Elisée Reclus, qui connaît son premier exil politique à 21 ans au moment du coup d’Etat de Louis-Napoléon Bonaparte en 1851, acteur de la Commune de Paris en 1871, est un théoricien de l’anarchisme. Cet engagement politique radical se découvre également dans une géographie qui se veut sociale en portant une réflexion sur le progrès et les inégalités et en défendant l’idée que les intérêts des humains se confondent aux intérêts du vivant de manière générale. On le voit par exemple dans À mon frère le paysan où il dénonce les spéculateurs et défend le droit de tous à la terre mais aussi dans le petit essai Du sentiment de la nature dans les sociétés modernes (Éditions Omnia).

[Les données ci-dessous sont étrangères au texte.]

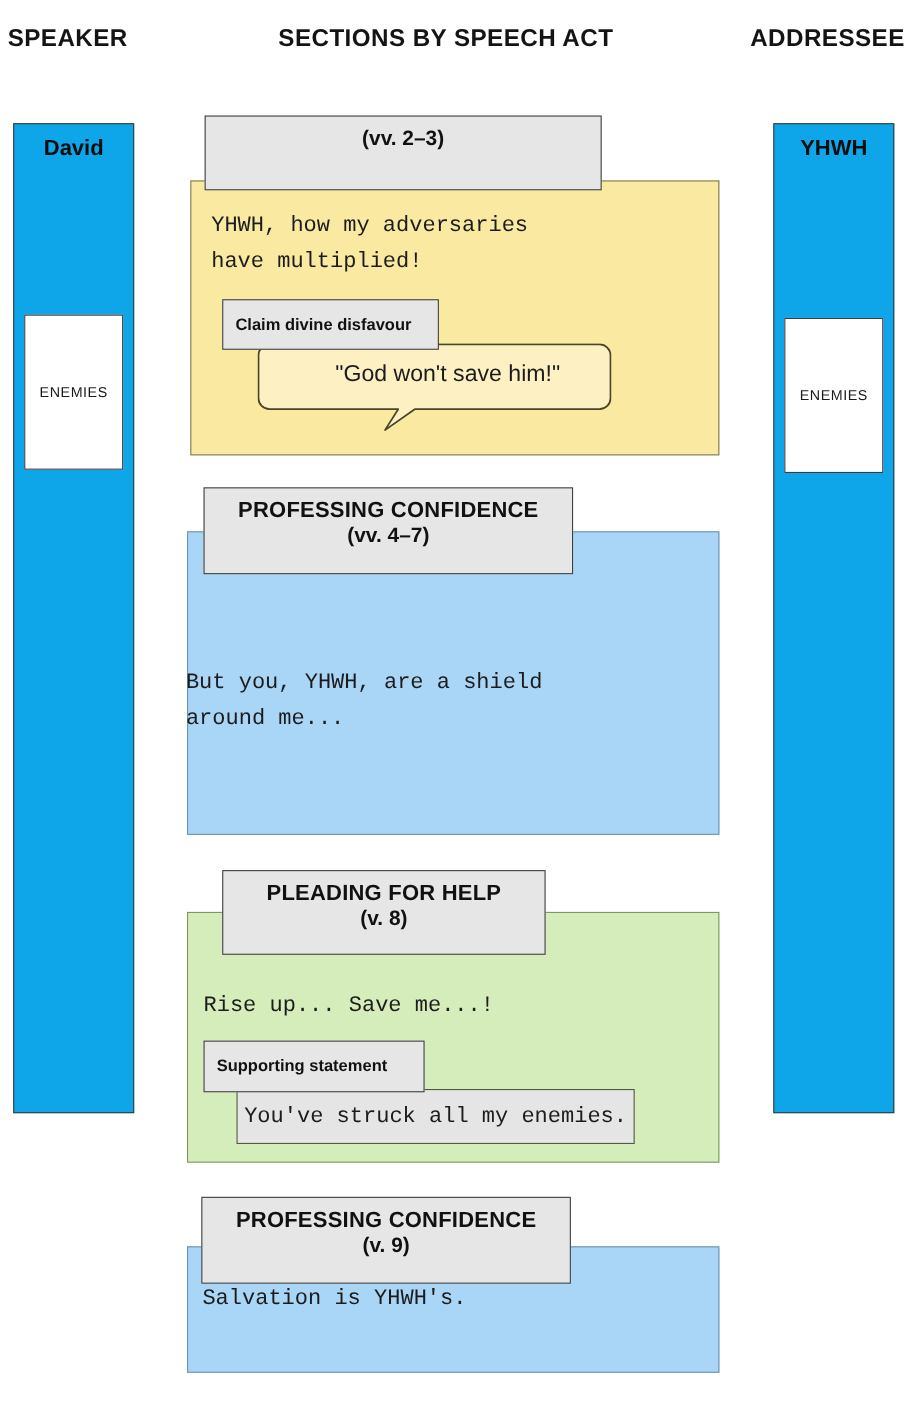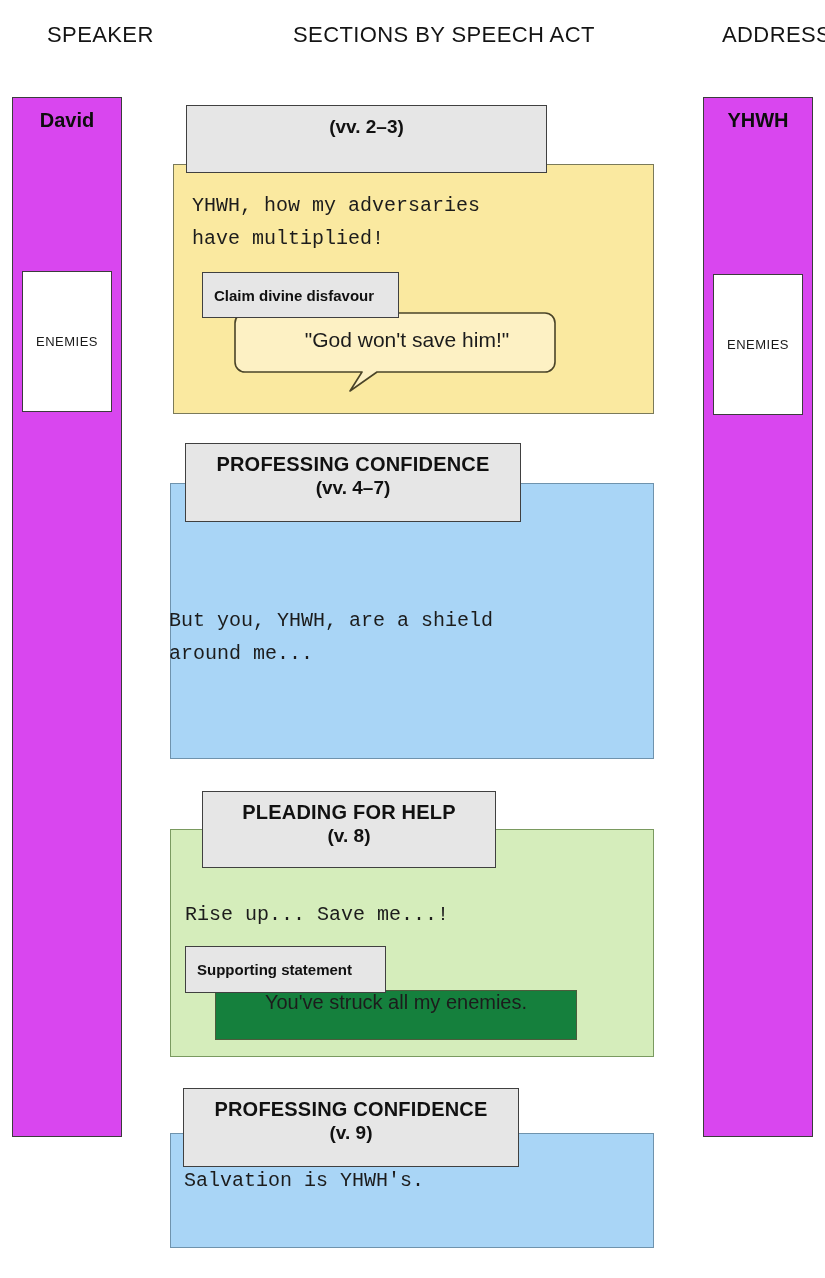--- a/index.html
+++ b/index.html
@@ -22,9 +22,8 @@
     font-size: 22px;
     letter-spacing: 0.4px;
     color: #141414;
-    font-weight: 400;
+    font-weight: 700;
     white-space: nowrap;
-    margin-left: 40px;
   }
   #hdr-speaker   { left: 7px;  top: 22px; }
   #hdr-sections  { left: 253px; top: 22px; }

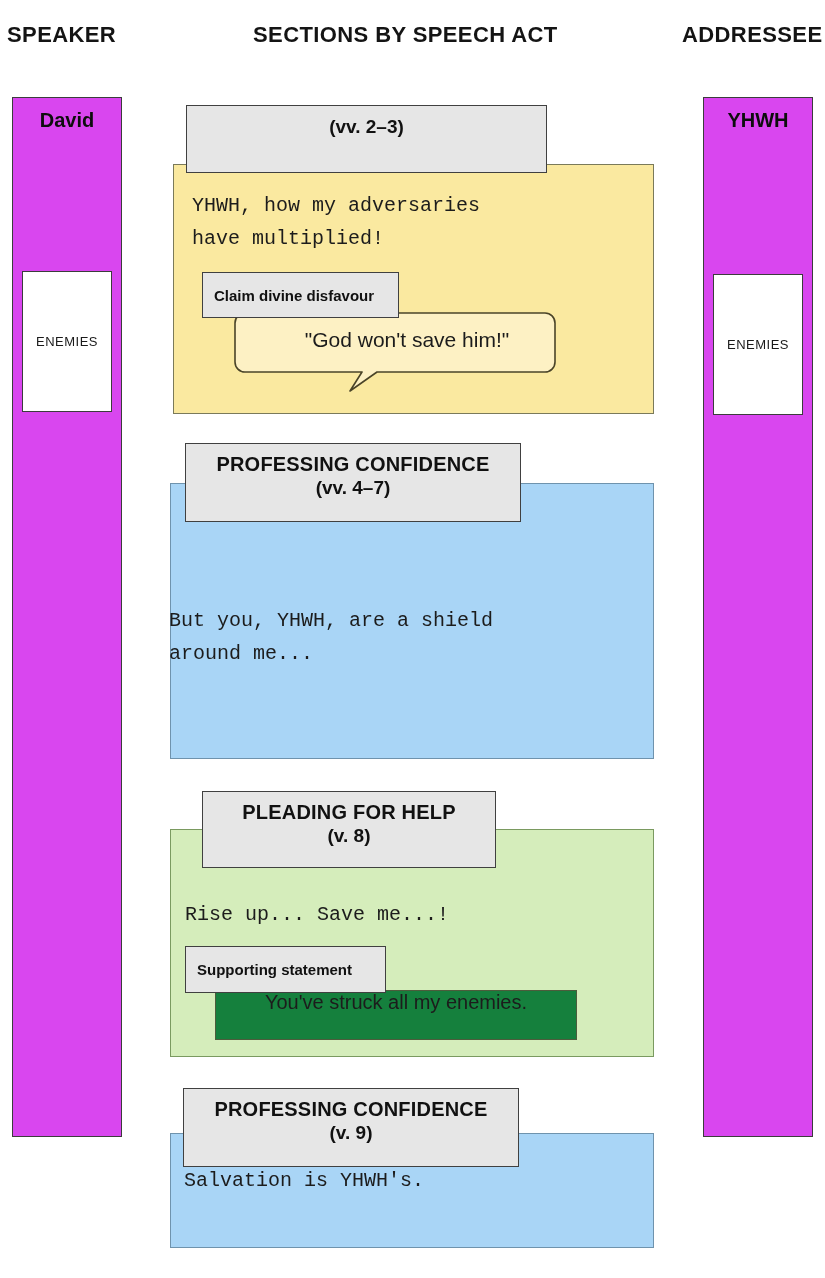--- a/index.html
+++ b/index.html
@@ -32,9 +32,9 @@
   
   .participant-col {
     position: absolute;
-    top: 97px;
-    height: 1040px;
-    background: #d946ef;
+    top: 112px;
+    height: 900px;
+    background: #0ea5e9;
     border: 1.6px solid #3c3c3c;
     box-sizing: border-box;
   }

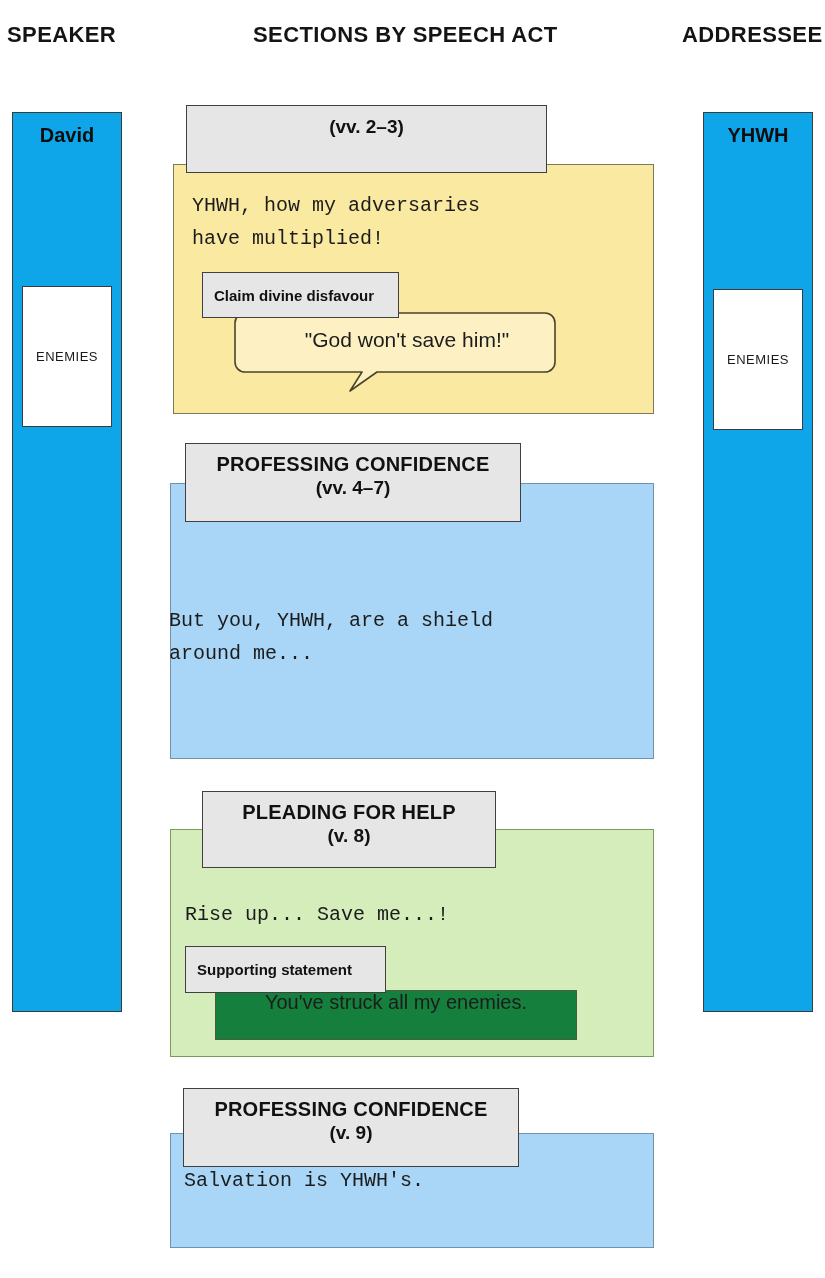--- a/index.html
+++ b/index.html
@@ -151,12 +151,13 @@
   .quote-box {
     position: absolute;
     box-sizing: border-box;
-    background: #15803d;
+    background: #e5e5e5;
     border: 1.6px solid #4c5c3c;
     display: flex;
-    align-items: flex-start;
+    align-items: center;
     justify-content: center;
     z-index: 4;
+    font-family: Liberation Mono, monospace;
   }
   .quote-box span {
     font-size: 20px;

Lorsqu’il arpente les chemins de montagne dans Histoire d’une montagne ou qu’il flâne au bord des ruisseaux dans Histoire d’un ruisseau, deux livres magnifiquement illustrés par les éditions Reliefs, Elisée Reclus ne porte pas simplement un regard amoureux et poétique sur la nature, il développe une véritable philosophie de vie se rapprochant des discours écologistes et du mouvement préservationniste américain. Dans ces deux textes devenus des classiques réédités à de nombreuses reprises et rassemblés intégralement aux éditions Arthaud dans la collection Les fondamentaux de l’écologie, Elisée Reclus n’évoque pas d’endroits précis : c’est une lecture hors du temps, que chaque lecteur peut mettre en rapport avec ses propres souvenirs de randonnées et de balades.
Lire Elisée Reclus, c’est aussi redécouvrir le territoire français, des Alpes (Les Alpes, Editions Héros-Limites) au littoral aquitain (Le littoral aquitain, Editions Cairn) en passant par le Pays Basque (Les Basques : un peuple qui s'en va, Editions Cairn) ou encore les Pyrénées.